Gazette Photo by John Swan
Flowers adorn the front of the former Boy Scout building at Centre and the Arborway. The only problem is that they were apparently ripped out of a planter on South Street.

Stealthy flower burglars ranksack gardens

It is a perennial problem for local flower enthusiasts.

The growing season begins. Soil is cultivated. Flowers are planted, watered and weeded. Then the diligent gardener wakes up one morning to find his or her blossoms made off with by bandits.

This sad tale has repeated itself in various places in JP this season. The Gazette has heard tell of floral larcenies on Paul Gore Street, in the Pondside and Woodbourne neighborhoods, and even from public planters on South Street.

For the most part, these crimes remain unsolved, but at least one floral burglary was undone this summer thanks to the keen observational skills of local community members.

Volunteers with JP Centre/South Main Streets (JP CSMS) Clean Streets project in June planted canna lilies and red geraniums in ground level flowerpots in front of the South Street Mall. Workers at Fresh Hair salon agreed to tend to the flowers, and, for a few weeks, everything was going great.

Then a canna lily and a number of other flowers disappeared.

An unknown person or persons [possibly the culprit?] planted pink petunias in place of the stolen flowers.

Hope of reclaiming the stolen flora was all but lost when one day, passing by the former Boy Scouts of America (BSA) building on the corner of Centre Street and the Arborway, Clean Streets volunteer Sarah Freeman happened to glance at the flower box in front of the building.

“It was the same type of plants and the same number,” Freeman said.

John Judge, who purchased the BSA building last year and has been renovating it with the intention of leasing it as office space, said he has no idea how the South Street flowers ended up in his planter.

When he first noticed the flowers he said he was baffled because he had recently planted pacasandra, a leafy green holly-like ground cover plant, in the planter, he said.

By the time the prodigal plants were tracked down, the canna lily was in an especially sorry state for lack of water and TLC, said Linda Watson, who coordinates the Clean Streets program.

“I didn’t touch them at all because I felt they shouldn’t have been there in the first place,” Judge said, “Whoever planted them there stole buckets of my nice groundcover.”

The canna lily, the only perennial in the bunch, was returned to its original home where it will receive the care it needs to thrive and, if all goes well, help beautify South Street for years to come.

Freeman and Watson both described the return of the canna lily to South Street as an anonymous act.

Watson said she hopes whoever originally transplanted the flowers will walk the straight and narrow path from here on in. “Whoever did it, I hope they join us and volunteer with or donate to Clean Streets. You don’t need to steal,” she said.

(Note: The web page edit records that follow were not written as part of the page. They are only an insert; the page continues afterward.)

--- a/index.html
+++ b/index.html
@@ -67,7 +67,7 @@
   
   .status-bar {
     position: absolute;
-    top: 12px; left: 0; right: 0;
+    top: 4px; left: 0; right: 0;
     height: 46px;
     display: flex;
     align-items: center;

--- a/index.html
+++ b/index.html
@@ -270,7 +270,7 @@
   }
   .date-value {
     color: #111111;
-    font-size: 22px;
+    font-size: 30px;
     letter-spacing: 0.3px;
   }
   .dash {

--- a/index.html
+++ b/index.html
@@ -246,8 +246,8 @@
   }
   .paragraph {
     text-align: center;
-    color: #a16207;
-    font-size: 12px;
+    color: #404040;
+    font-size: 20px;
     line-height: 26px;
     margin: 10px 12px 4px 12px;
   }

While this story had a happy, if convoluted, ending, most tales of flower theft do not resolve so neatly. Incidents are rarely reported to the police, because in the spectrum of crimes, even most of the victims do not even consider them that significant.

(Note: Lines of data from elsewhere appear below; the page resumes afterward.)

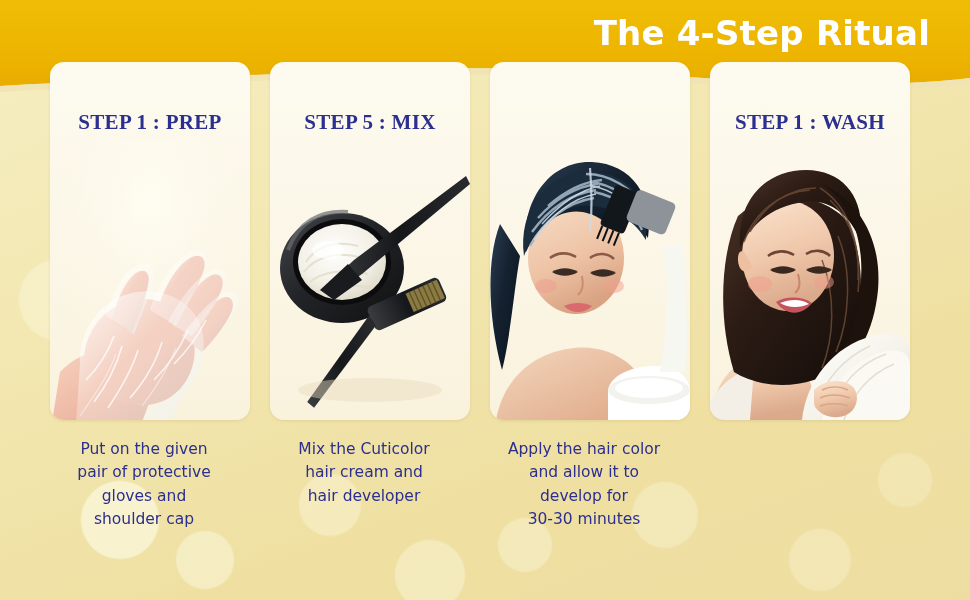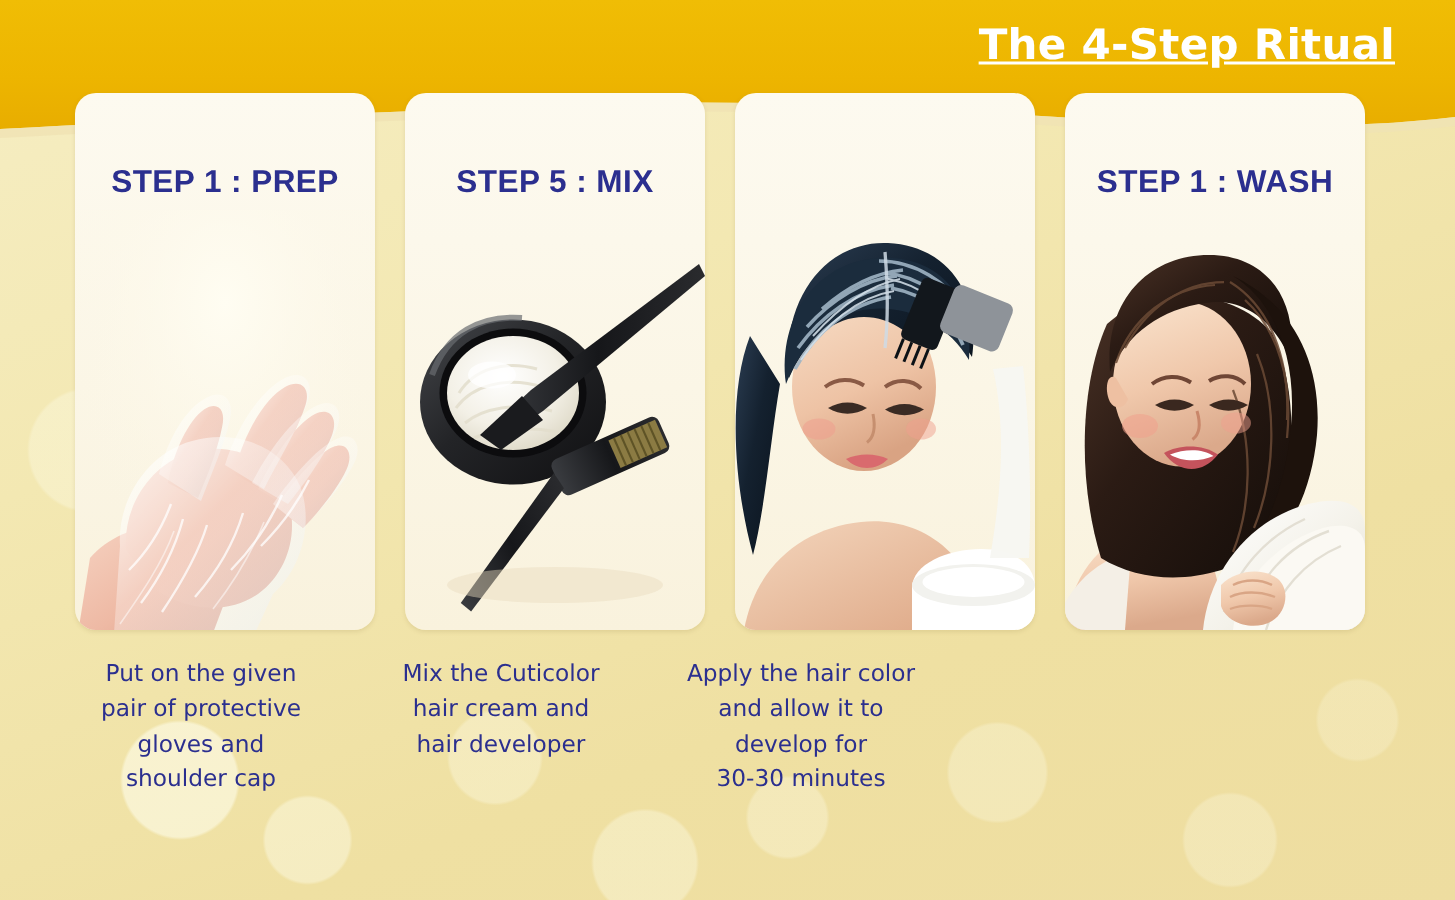--- a/index.html
+++ b/index.html
@@ -31,10 +31,9 @@
   .banner svg{display:block;width:970px;height:105px;}
   .banner-title{
     position:absolute;top:16px;right:40px;
-    color:#ffffff;font-size:28px;font-weight:bold;
+    color:#ffffff;font-size:34px;font-weight:bold;
     letter-spacing:.2px;line-height:1;white-space:nowrap;
     font-family:"DejaVu Sans","Liberation Sans",sans-serif;
-    text-decoration:underline;
   }
 
   

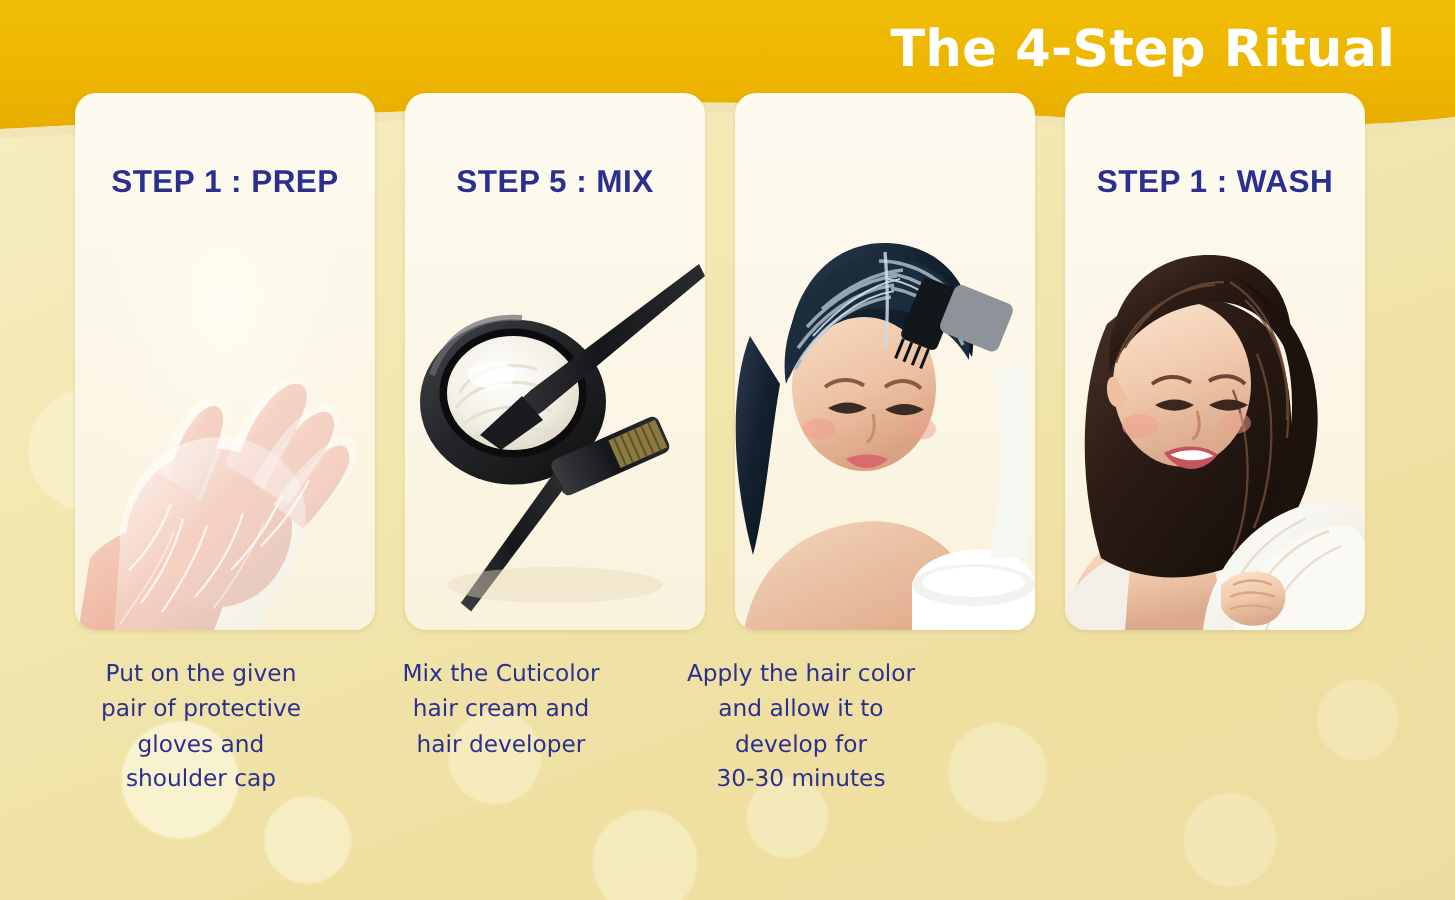--- a/index.html
+++ b/index.html
@@ -47,7 +47,7 @@
   .card-title{
     position:absolute;top:48px;left:0;width:100%;text-align:center;
     color:#2b2f8f;font-size:21px;font-weight:bold;letter-spacing:.3px;
-    font-family:Liberation Sans, sans-serif;white-space:nowrap;
+    font-family:Liberation Serif, serif;white-space:nowrap;
   }
   .card-art{position:absolute;left:0;top:78px;width:200px;height:280px;}
   .card-art svg{display:block;width:200px;height:280px;}

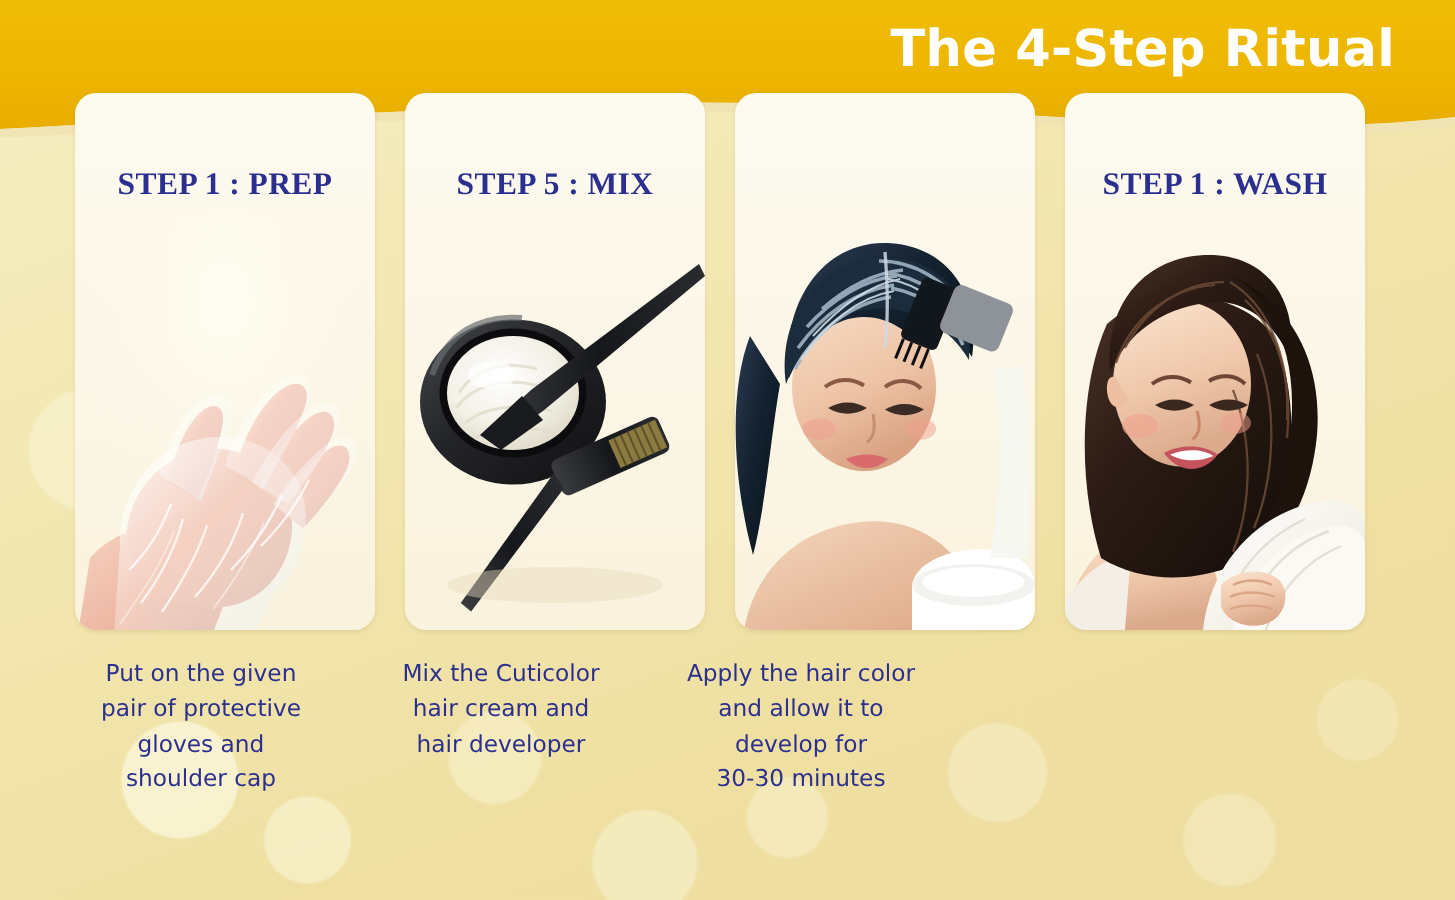--- a/index.html
+++ b/index.html
@@ -53,7 +53,7 @@
   .card-art svg{display:block;width:200px;height:280px;}
 
   
-  .captions{position:absolute;top:438px;left:34px;width:870px;display:flex;}
+  .captions{position:absolute;top:438px;left:44px;width:870px;display:flex;gap:20px;}
   .caption{
     width:200px;text-align:center;color:#2b2f8f;
     font-size:15.5px;line-height:1.5;font-weight:normal;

The police “are not going to stop crime fighting, investigating drug dealing and murder on account of some plants,” Freeman said.

E-13 community service officer Carlos Lara said any call made to the station regarding a crime results in a police report and, unless the culprit is caught at the scene, the report is forwarded to a detective for follow-up. He said he had not heard of any cases of flower theft being solved by the police.

Lara also said neither he nor his colleagues in the community service office could recall flower theft being brought up at any police-community meetings.

In some cases, like that of a Woodbourne resident—who in mid-June had four large ceramic flower pots, along with the flowers and plants they contained, stolen from her front porch—the financial loss resulting from flower crimes can be significant.

The pots cost the Woodbourne resident, who asked to remain anonymous, $25 each. One of the plants stolen from her porch was an ivy plant she had been cultivating for 13 years, she said.

An E-18 community service officer advised the Woodbourne resident should file a report about the stolen property, but said it is unlikely it will be recovered.

“You get discouraged because you want your neighborhood to look nice,” she said, adding she will no longer plant anything visible from the street.

Some people choose not to plant anything at all. Kathy Holland of Paul Gore Street said after having flowers stolen a few years back, she just lets her front yard grow wild.

She is pleased with the results, she said. “There are a lot of pretty wildflowers and people tend to just weed whack them.”